Records supplied:
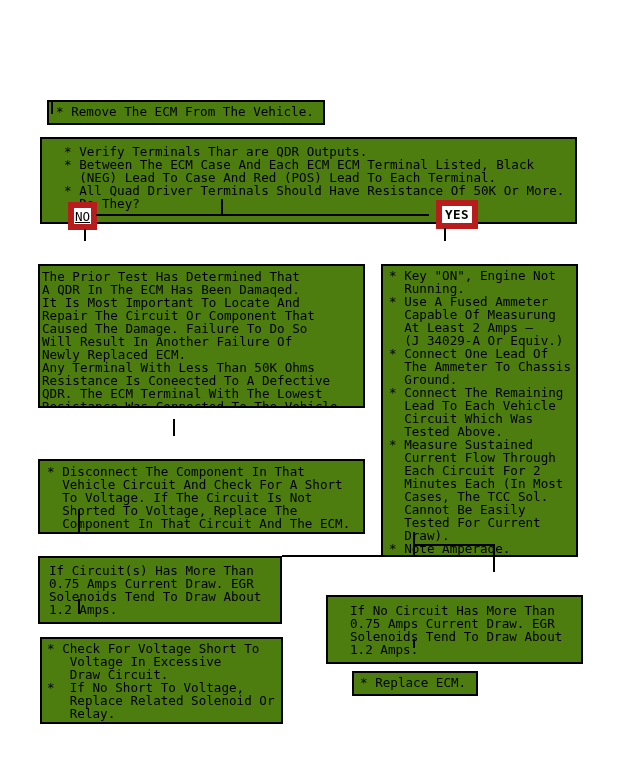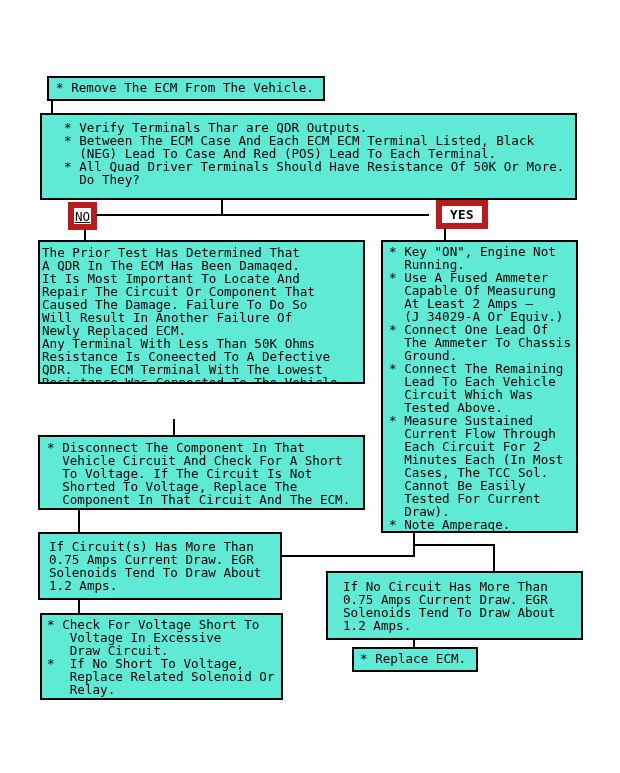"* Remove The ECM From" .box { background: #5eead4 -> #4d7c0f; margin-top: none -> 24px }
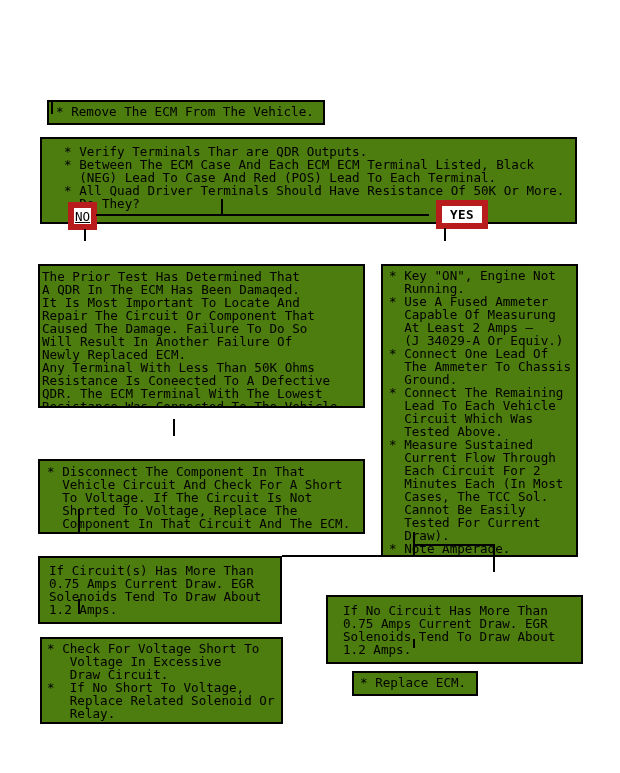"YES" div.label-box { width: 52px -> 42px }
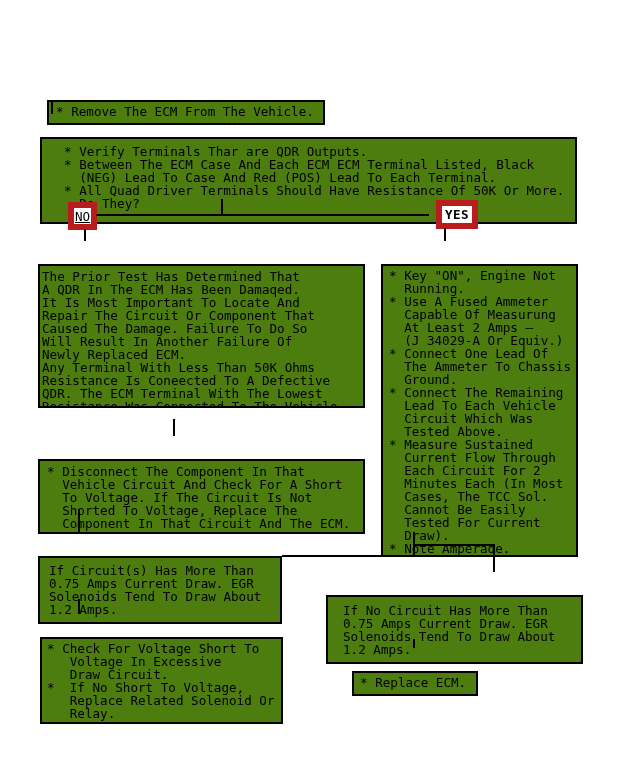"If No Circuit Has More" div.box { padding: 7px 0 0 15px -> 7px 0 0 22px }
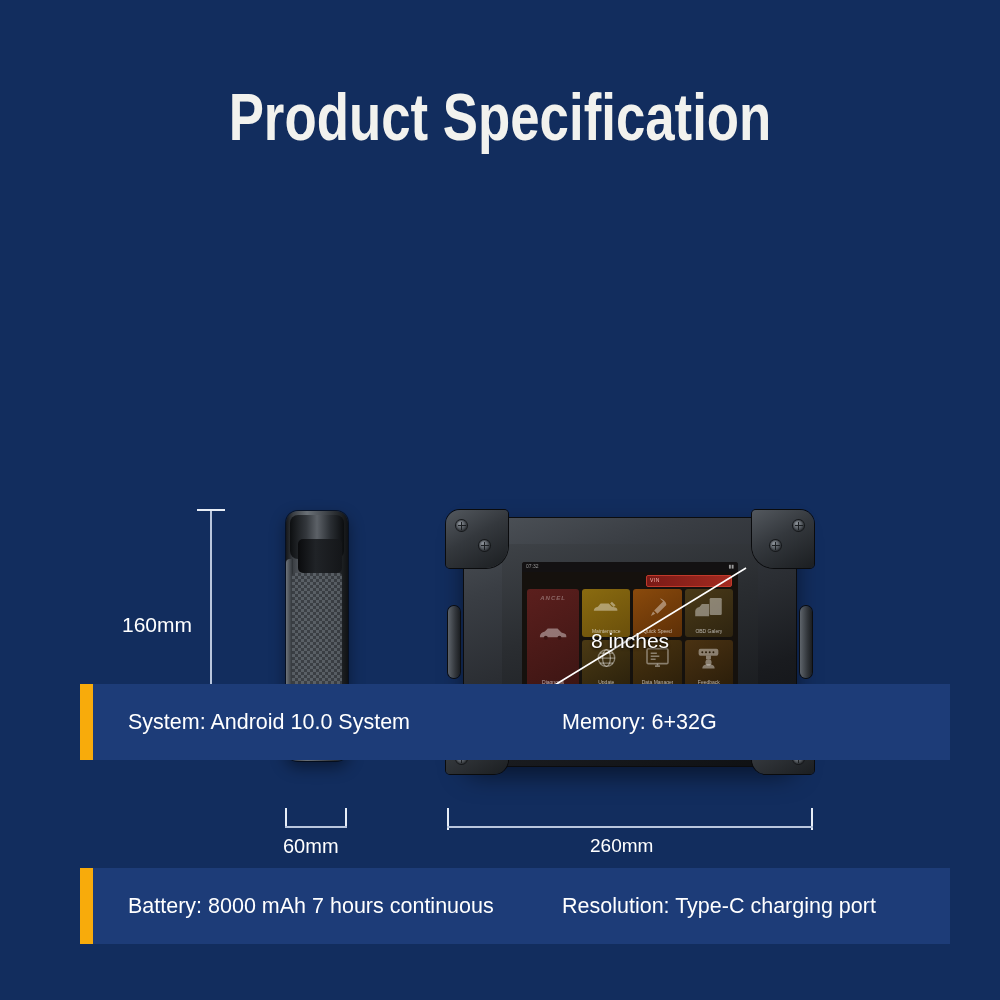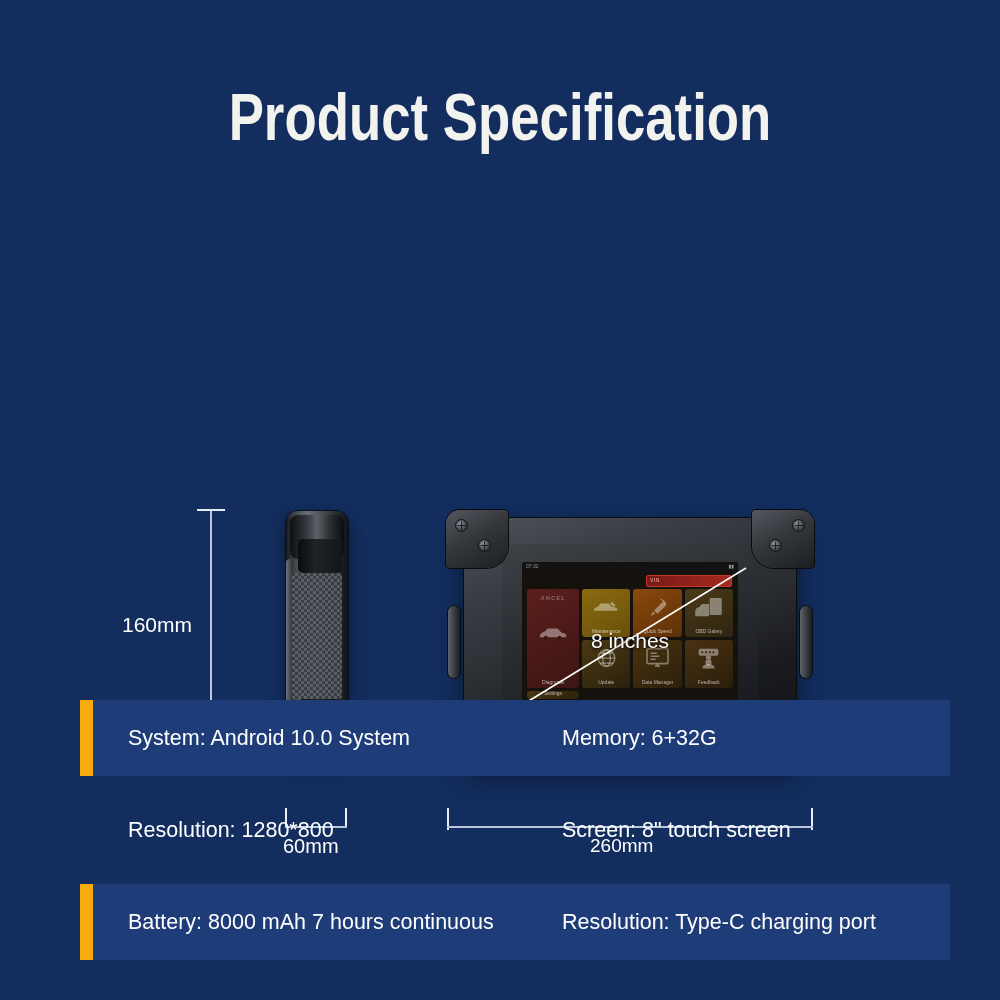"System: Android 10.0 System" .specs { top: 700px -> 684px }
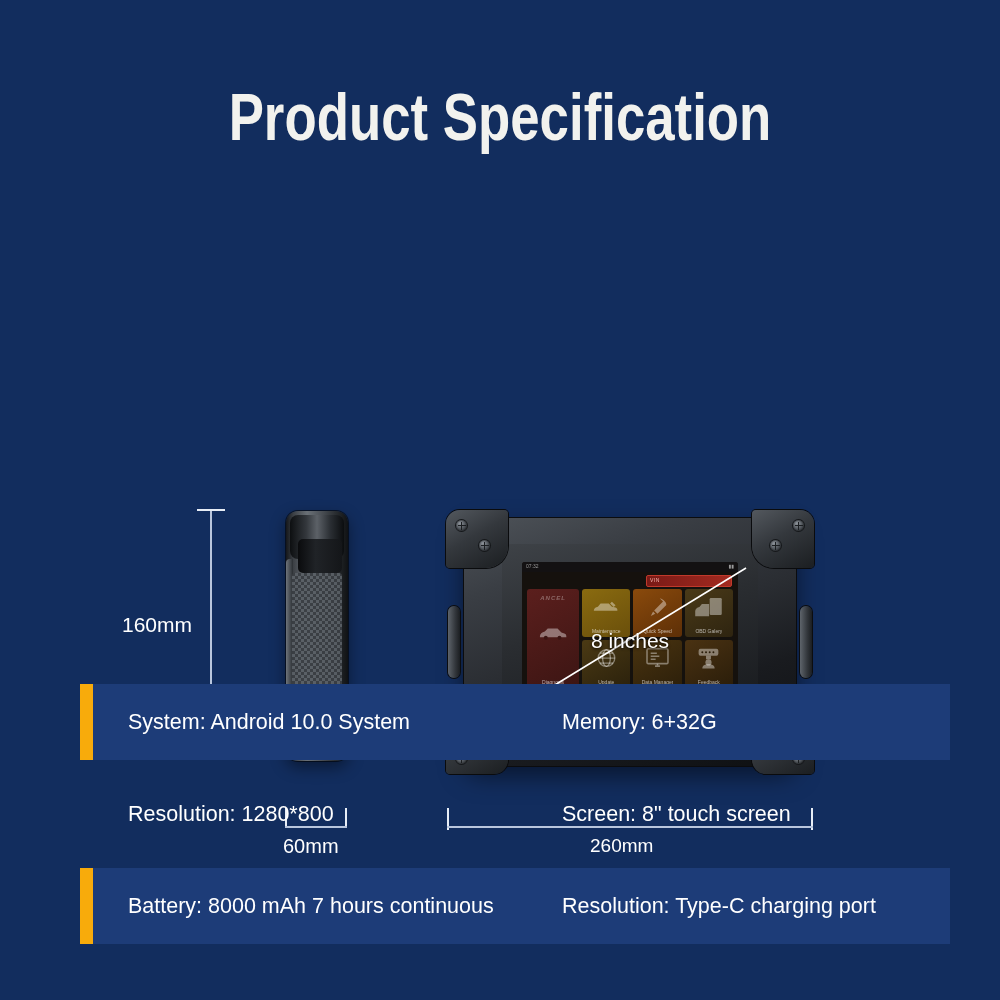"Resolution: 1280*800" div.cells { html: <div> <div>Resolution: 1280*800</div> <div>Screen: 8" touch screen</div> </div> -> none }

About this exercise:
All of the material above must be given again verbatim, except for the pictures.

Result of this exercise:
"* Remove The ECM From" .box { background: #5eead4 -> #4d7c0f; margin-top: none -> 24px }
"YES" div.label-box { width: 52px -> 42px }
"If No Circuit Has More" div.box { padding: 7px 0 0 15px -> 7px 0 0 22px }
"System: Android 10.0 System" .specs { top: 700px -> 684px }
"Resolution: 1280*800" div.cells { html: <div> <div>Resolution: 1280*800</div> <div>Screen: 8" touch screen</div> </div> -> none }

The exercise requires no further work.